Свободная пресса сообщает, что Центробанк пообещал отпустить рубль в свободное плавание вместе с долларами и юанями. По прогнозам метеоцентра возможен тайфун с цунами. В собесе говорят, с пенсией пока подождите, все пересчитают, компьютеры дали временный сбой в программе, и теперь приходится сотрудникам вручную пересчитывать наши копейки. Что такое копейка, и что на нее купить можно, доживешь когда-нибудь до светлых дней, и все познается.
В трудовой книжке имеется странная запись, объявлена благодарность в честь праздника Первого мая. Что за праздник такой? Дай Бог памяти! Первое мая в тысяча девятьсот восьмидесятом году был праздник Мира и Труда. Награждались люди за высокие производственные показатели в своей профессии. Странный праздник, теперь такого нет. Конечно, другие люди – другие времена. Теперь сплошной праздник Хэллоуин.

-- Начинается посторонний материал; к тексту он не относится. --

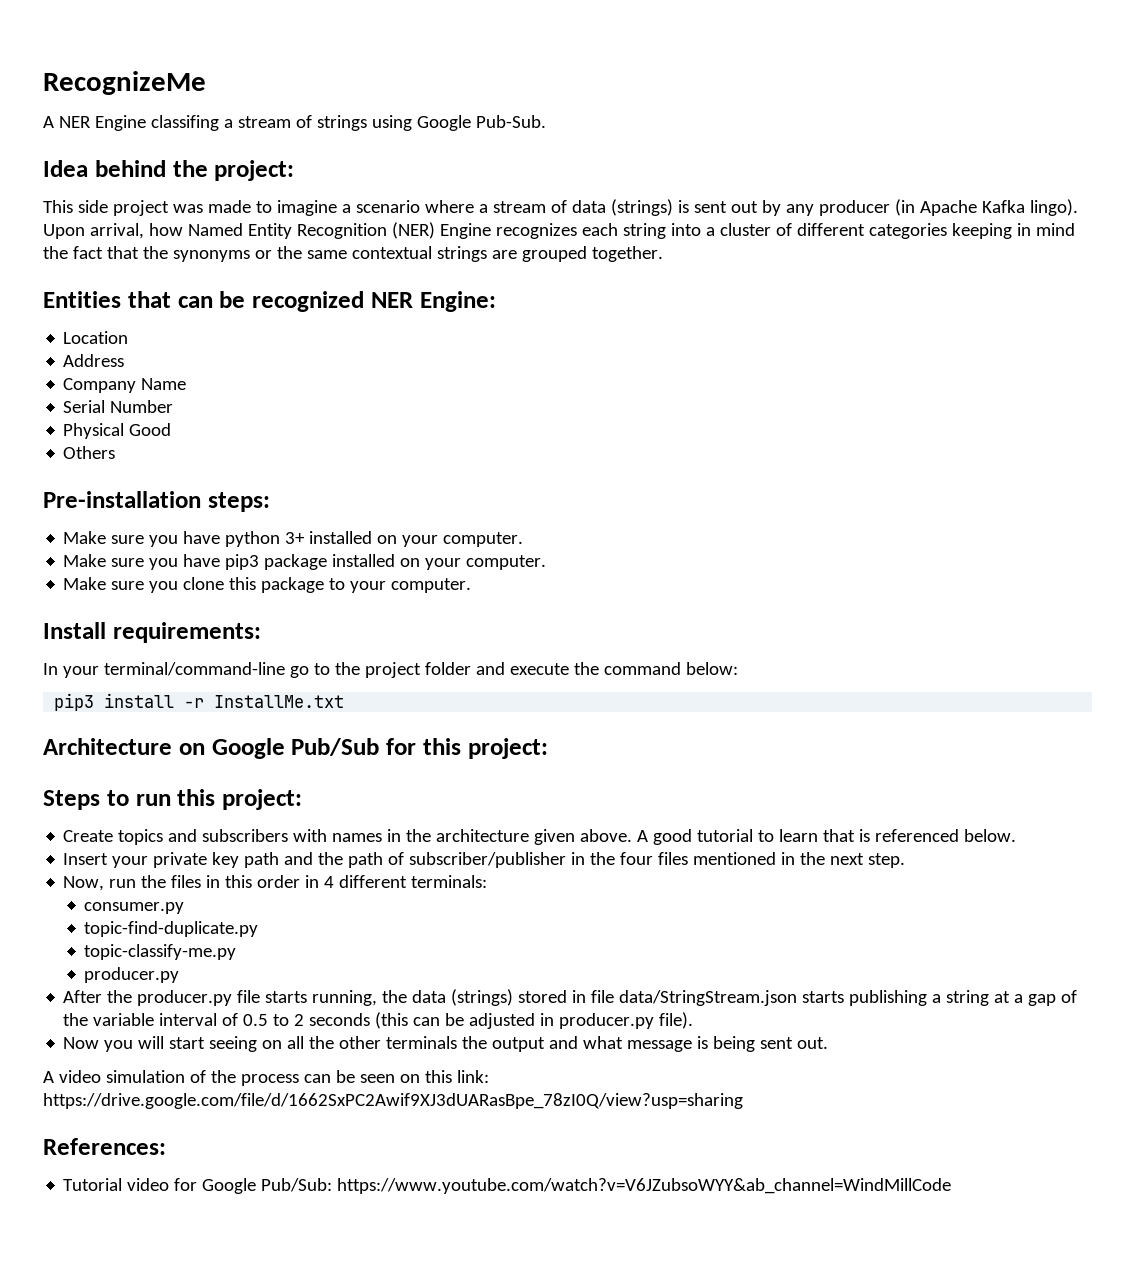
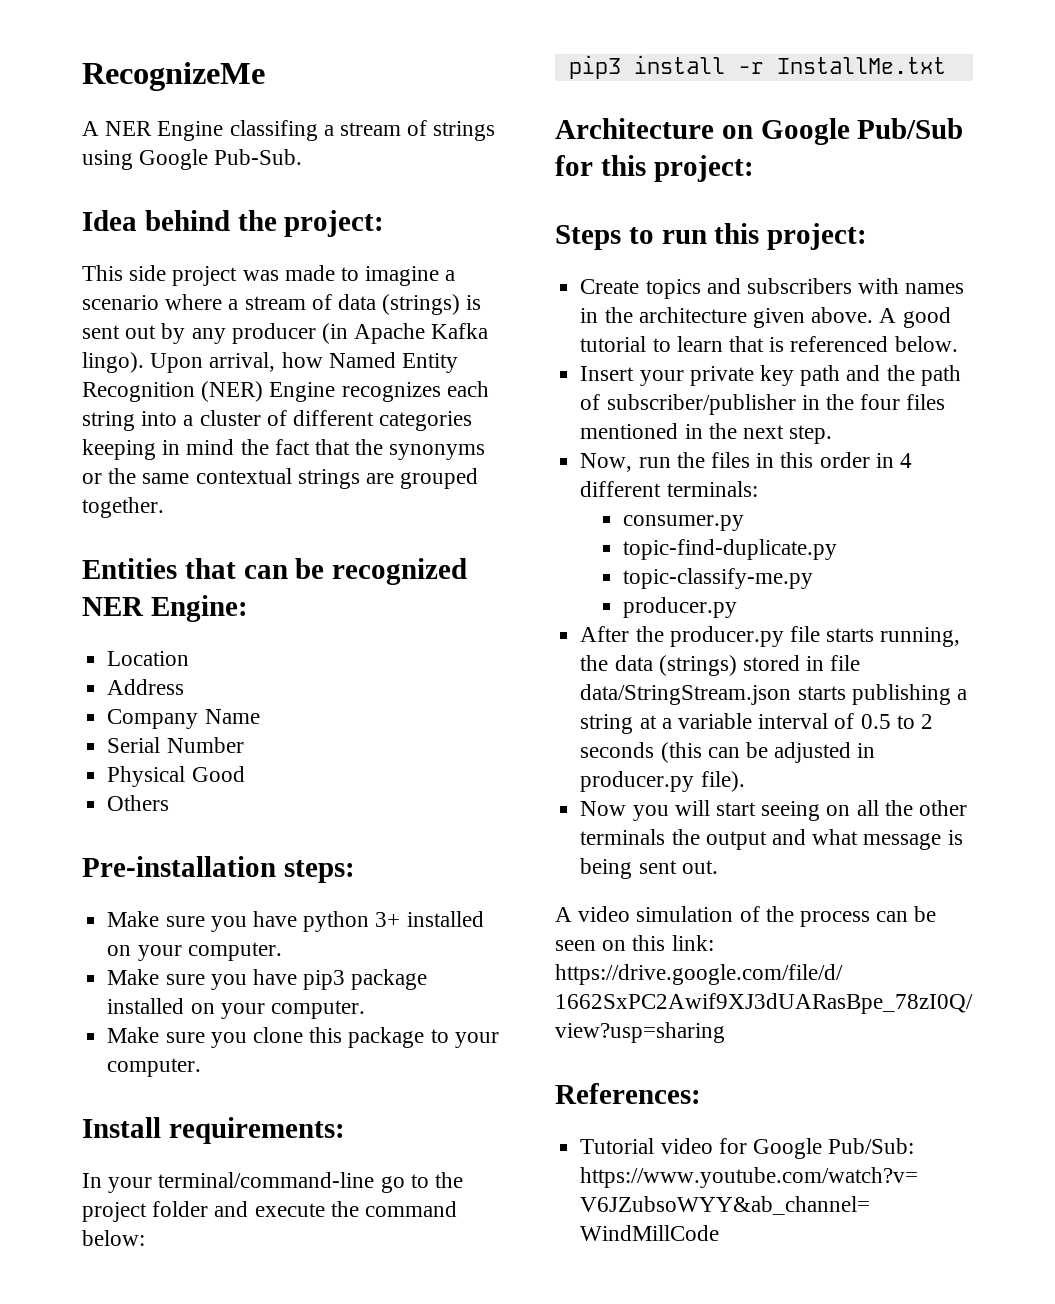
[1028,990,1078,1006] [63,1013,89,1026] gap of the -> (672, 723) none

В поселок привезли фермерское молоко. Очередь. Фермер коров держит у себя в загоне около дома. Кулак перестройки это фермер – бизнесмен. Восемь человек у него справляется с этим хозяйством. Еще есть поросята. Коз и баранов не держит, потому что эта живность с норовом, и часто убегают в лес. А там от них в лесу остаются только рожки да ножки.
«Эх, пустая кастрюля да сковорода. Жизнь такая, что и не расслабиться», – говорил всегда своему соседу. Сколько жили в одном доме, а по душам так и не поговорили. Только вот оказия, что он возьми, да на прошлой неделе и умри.
Пришла вдова, отошедшего в мир иной соседа, просит, написать от ее имени самому Губернатору, будто она неграмотная, а сама работала бухгалтером, пенсию высчитывала нам на прокорм. Теперь пиши за нее, что ее Палыч, такой сякой, болел, хворал, и заслужил о себе память. Зачем? Вот имеется выписка из морга, заверенная патологоанатомом, где он указал о скрытых при жизни его болезнях. О болезнях всю жизнь скрывал, хотел молодцом выглядеть. И выглядел, никто и подумать не мог, что он хворобой. Жизнь, какая была, и вспоминать не хочется.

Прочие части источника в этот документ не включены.